I’m surprised more people aren’t suffering more acerbation
From the grim realization, a most remarkable revelation,
Perhaps even astute observation
Of this silly stipulation
And all other connotation
Since the dawning of creation
Regarding this radical insinuation,
Without further elaboration,
At risk of exacerbation,
That no one’s made the variation to escape into broader imagination
Out of this concept’s relation…
To the real world.

In the words of my ancestors,
As they most likely said it,
“I hate dolphins,” there, you read it.
And now to the first person who led it
Onto the pages to permanently embed it
Into my mind and yours, good readers,
The idea of the dolphin, those lousy cheaters
I’d much rather be contemplating glue and eggbeaters.
Who they have dolphins as our world leaders
When good ol’ “Dubya” is more alert than the average of Wal-Mart greeters?
I’m sorry, it’s just that dolphins really try my meters.

To capitalize on prior arguments,
Well, you heard it all ladies, gents.
You be the judge of all these infuriating comments.
Are dolphins worthy of any overlarge monuments?
And I think the dolphins owe us a few compliments.

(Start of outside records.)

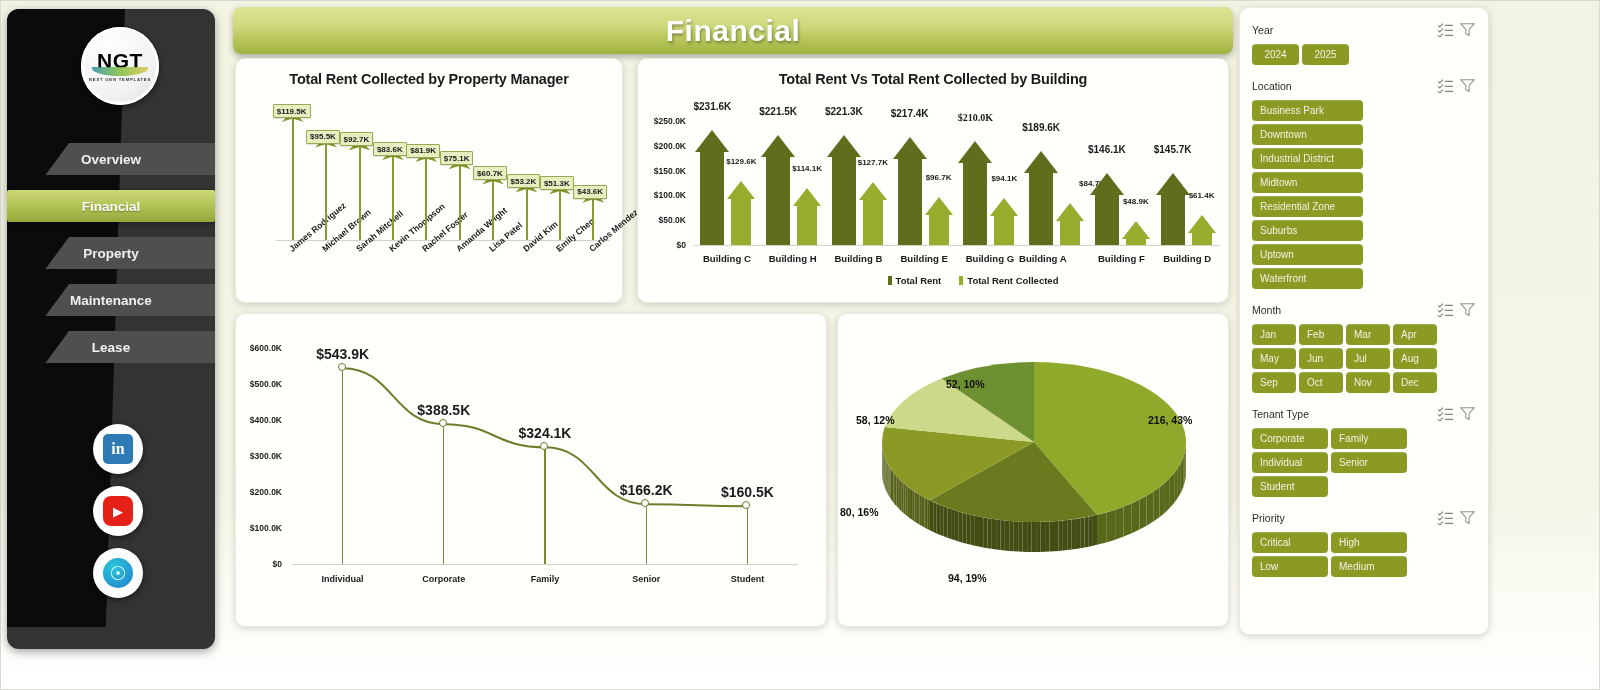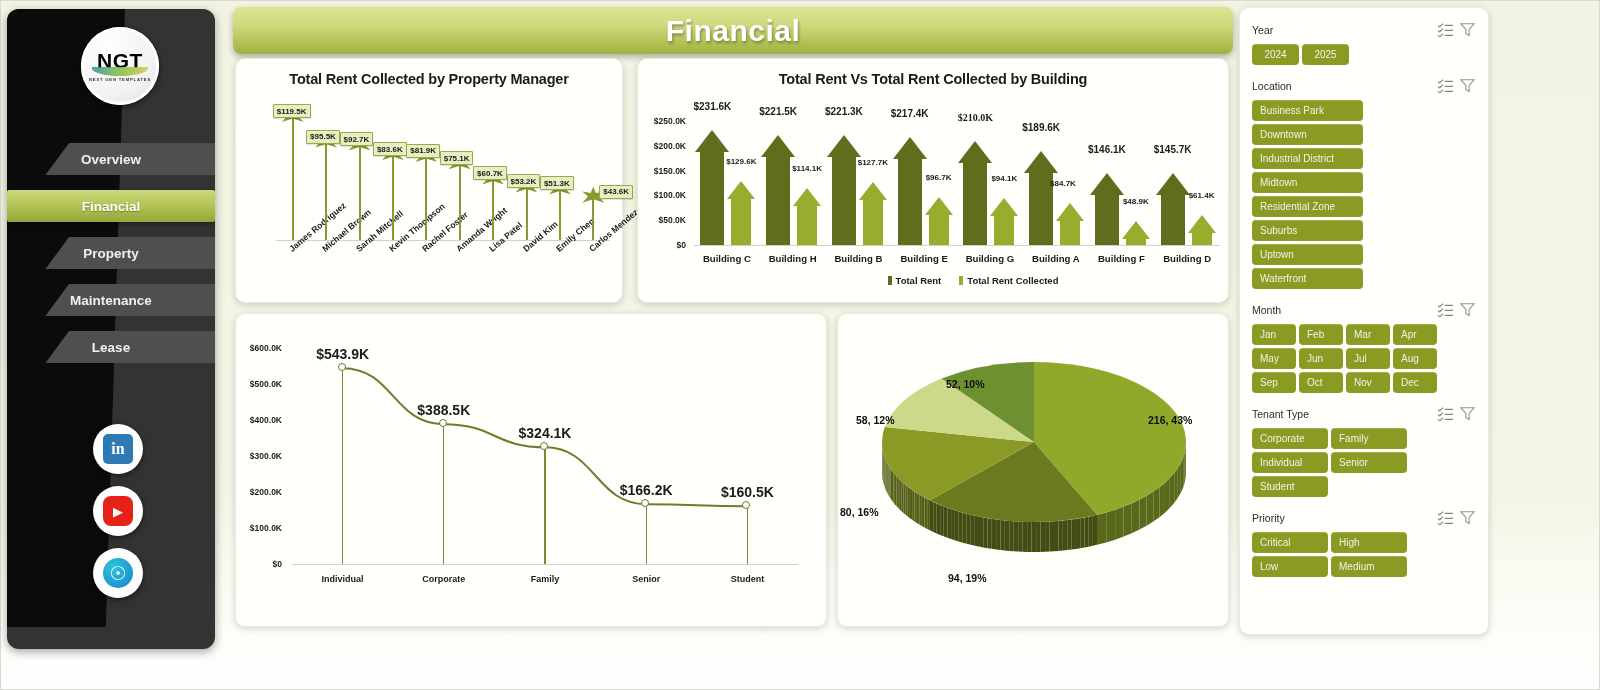"$84.7K" div.bld-lbl { left: 391px -> 420px }
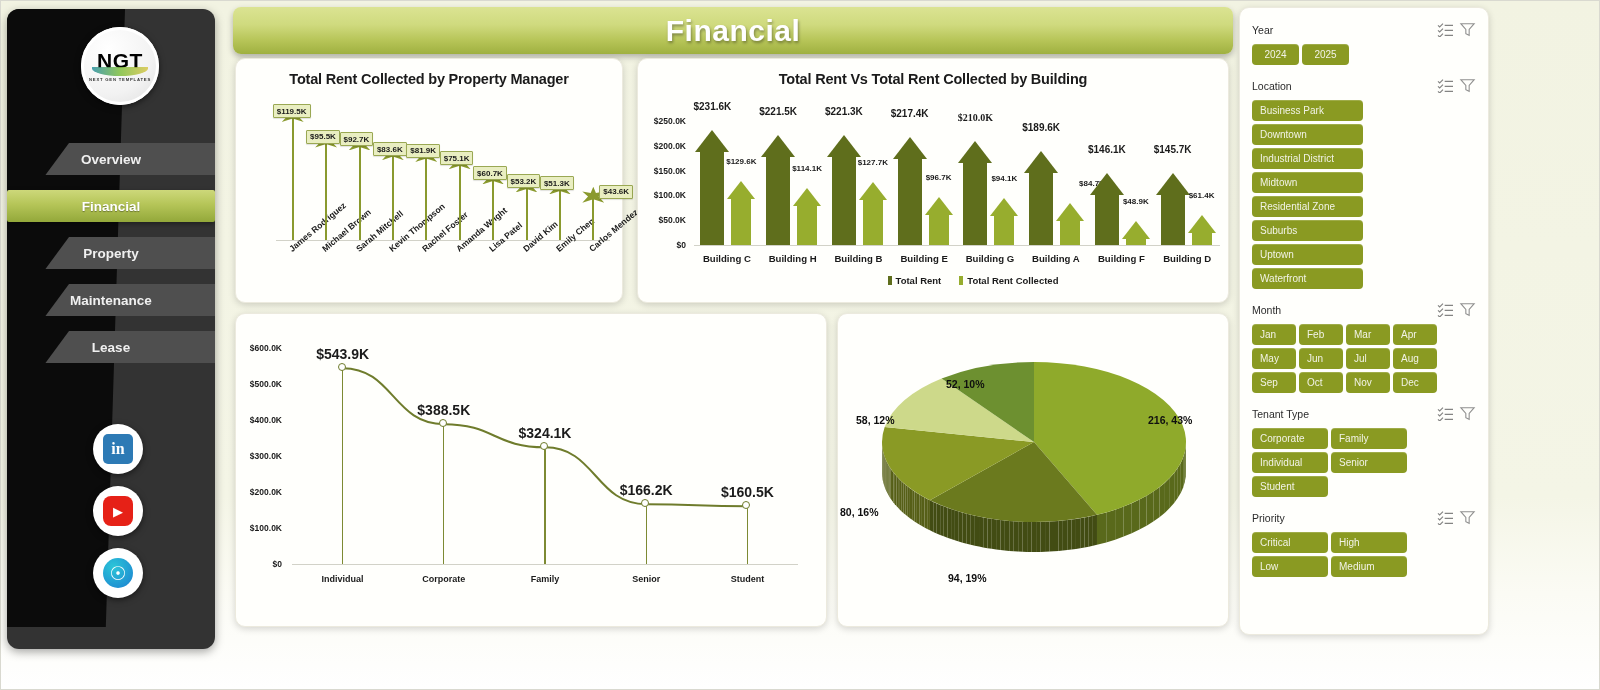"$43.6K" div.pm-lbl { margin-left: 26px -> none }
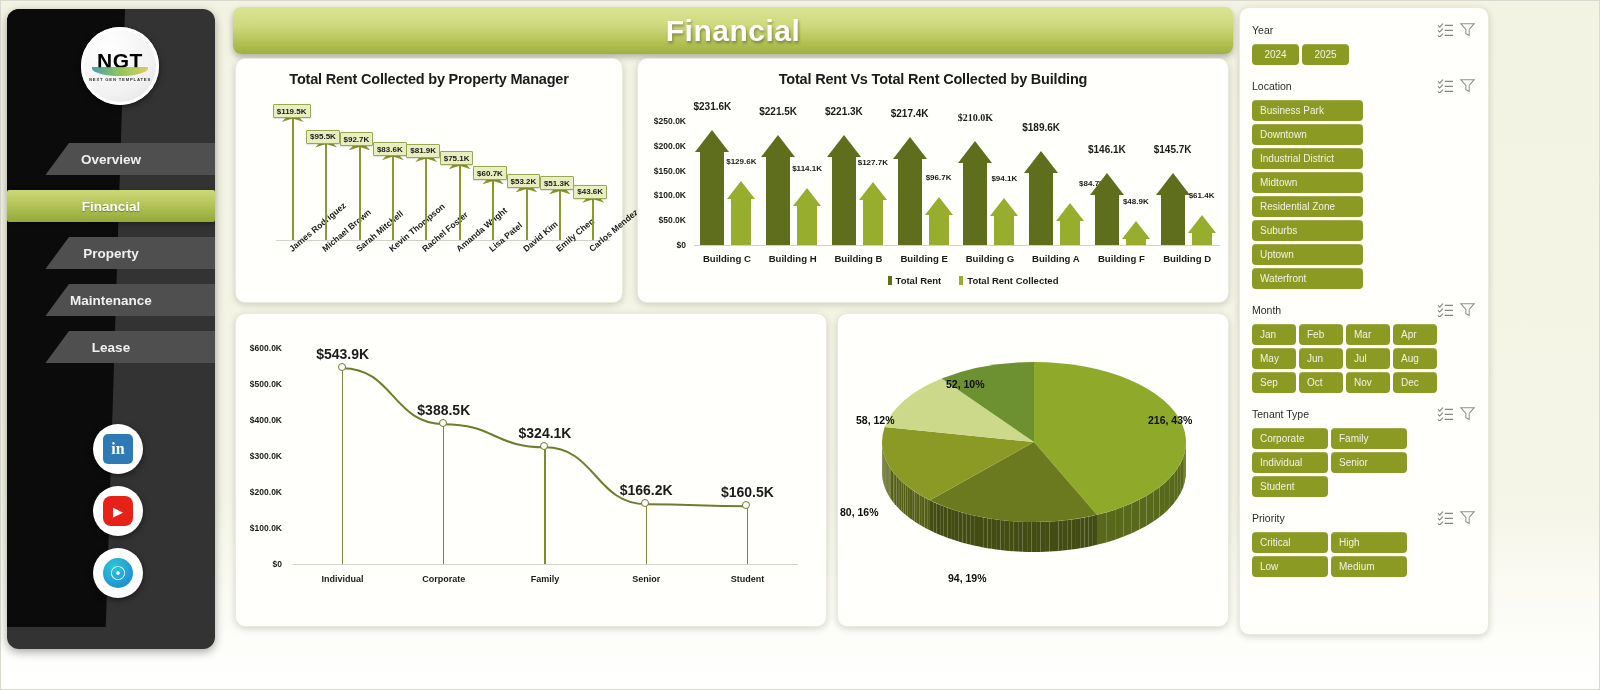"Building A" div.bld-xtick { left: 385px -> 372px }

If you are truly American residents
You cannot deny this creature’s resonance
That’s become such a huge and unstoppable pain in pants.
“Stop the dolphin ” you’d proclaim without ignorance,
“This animal must be stopped ”

Well, I hope I’ve made my point, if not I’ll try again.
And if this doesn’t work, I swear it’s to the corner to count to ten.
Dolphins have, in the past, made me irritated.
For a while I thought it was gone, but it regenerated.
And if not now, in the near future I’d like them to be completely abated
From poems, and in fact, anything else even a little related
And then you fine people may truly be liberated,
This foe finally terminated, you may finally be compensated
For the years lost to this menace that’s been thoroughly underestimated,
For behold; this dilemma is not today outdated…
The dolphin is monstrously overrated.